* Your task *
Only one stretch of the data is wanted: the line containing "discount: 15% = 40.05 -> 10% = 27.30", the line containing "total: 240.57 -> 272.10", and every line between them, copied exactly.

BEGIN Supplied data

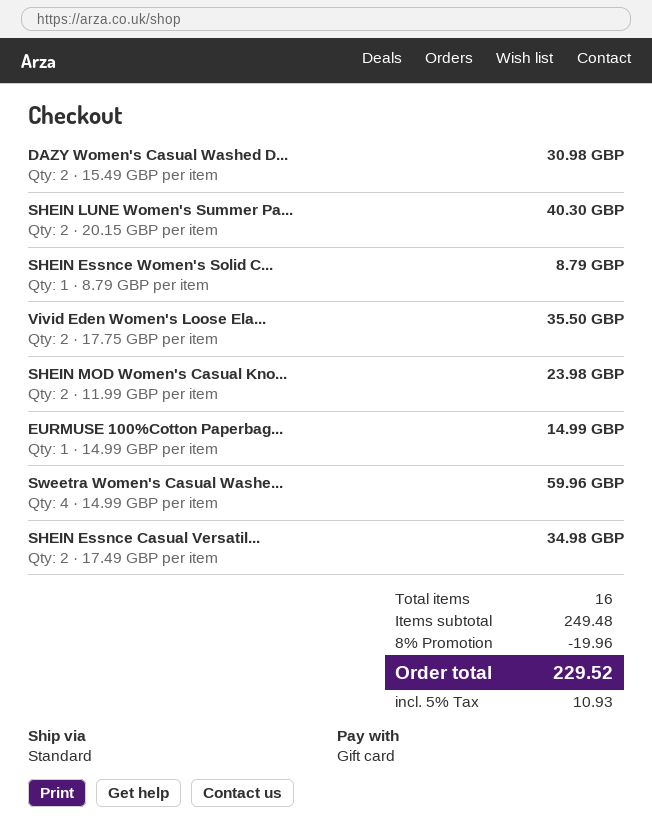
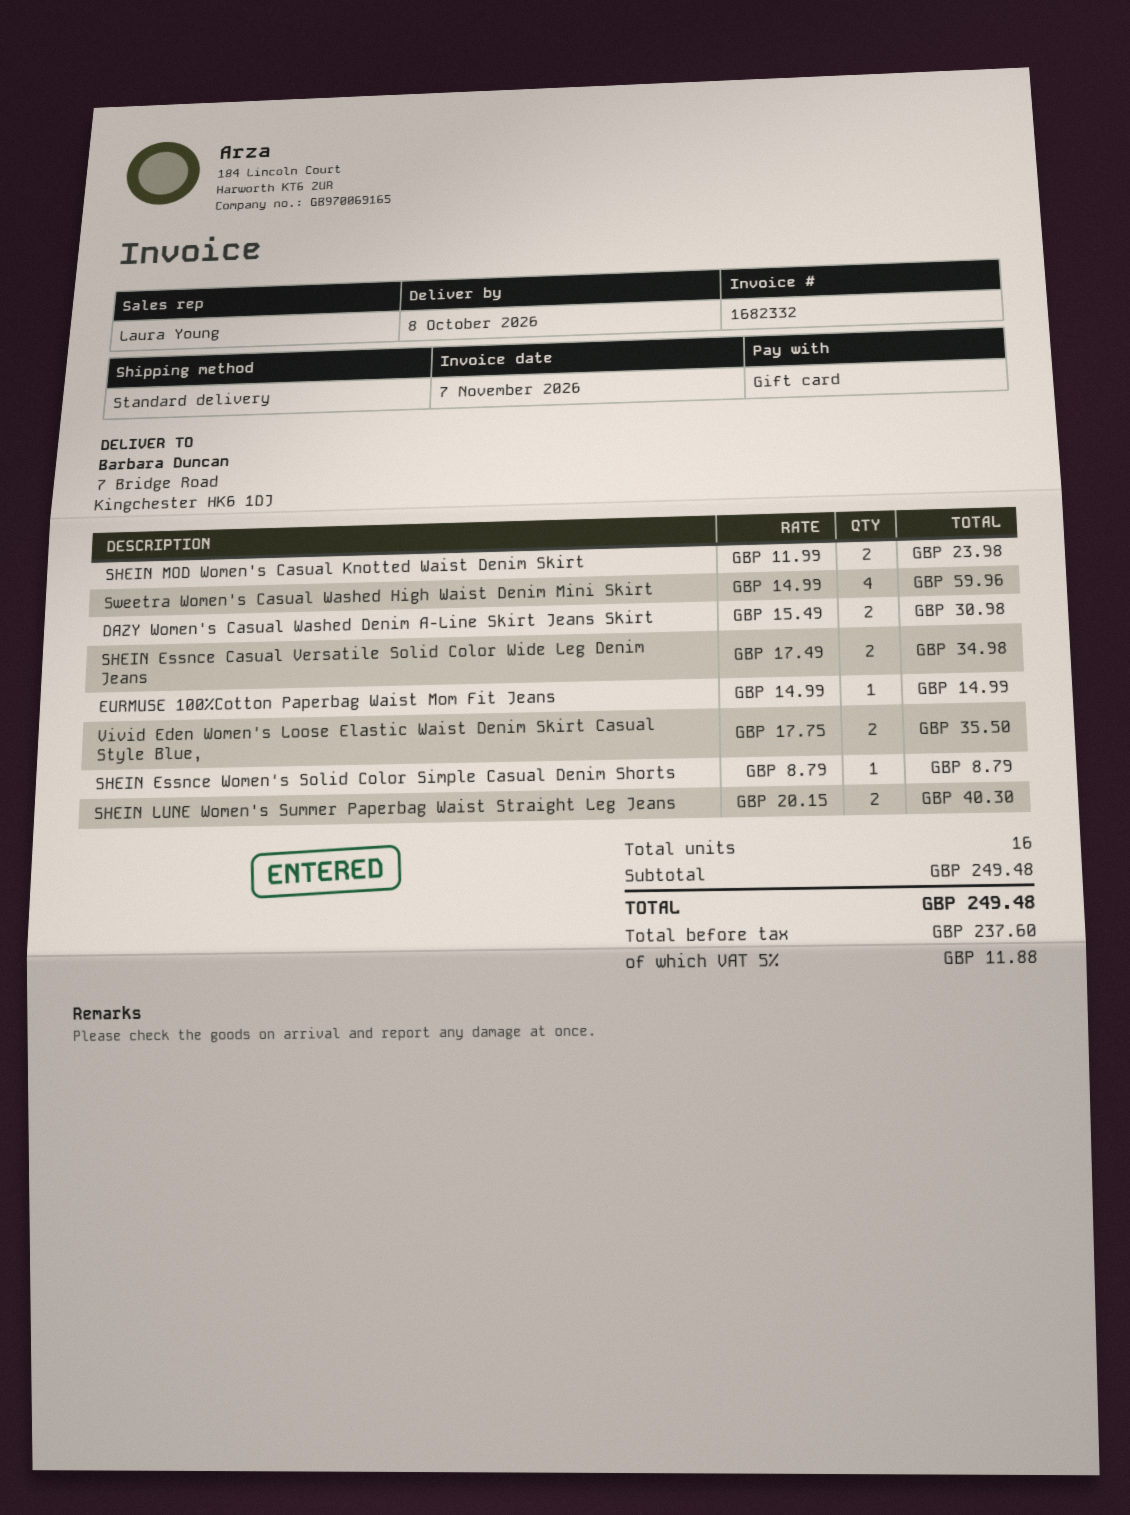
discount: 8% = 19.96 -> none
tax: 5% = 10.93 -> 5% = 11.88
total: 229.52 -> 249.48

END Supplied data
BEGIN Supplied data

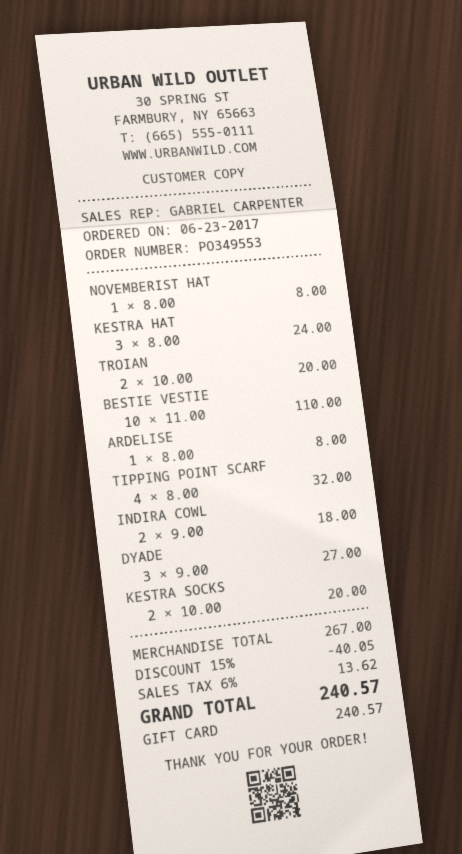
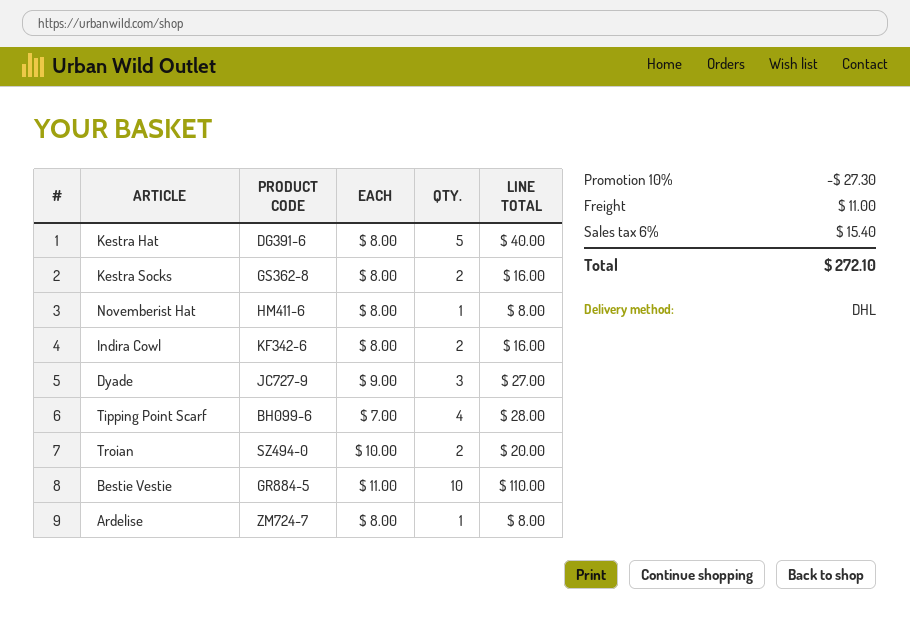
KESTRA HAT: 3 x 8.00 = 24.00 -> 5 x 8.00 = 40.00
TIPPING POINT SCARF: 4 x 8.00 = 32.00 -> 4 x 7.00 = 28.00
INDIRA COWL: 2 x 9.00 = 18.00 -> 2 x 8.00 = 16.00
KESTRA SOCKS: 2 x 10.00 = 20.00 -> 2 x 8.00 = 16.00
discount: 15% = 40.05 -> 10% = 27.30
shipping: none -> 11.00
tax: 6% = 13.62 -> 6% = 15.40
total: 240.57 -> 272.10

END Supplied data

* Result of the exercise *
discount: 15% = 40.05 -> 10% = 27.30
shipping: none -> 11.00
tax: 6% = 13.62 -> 6% = 15.40
total: 240.57 -> 272.10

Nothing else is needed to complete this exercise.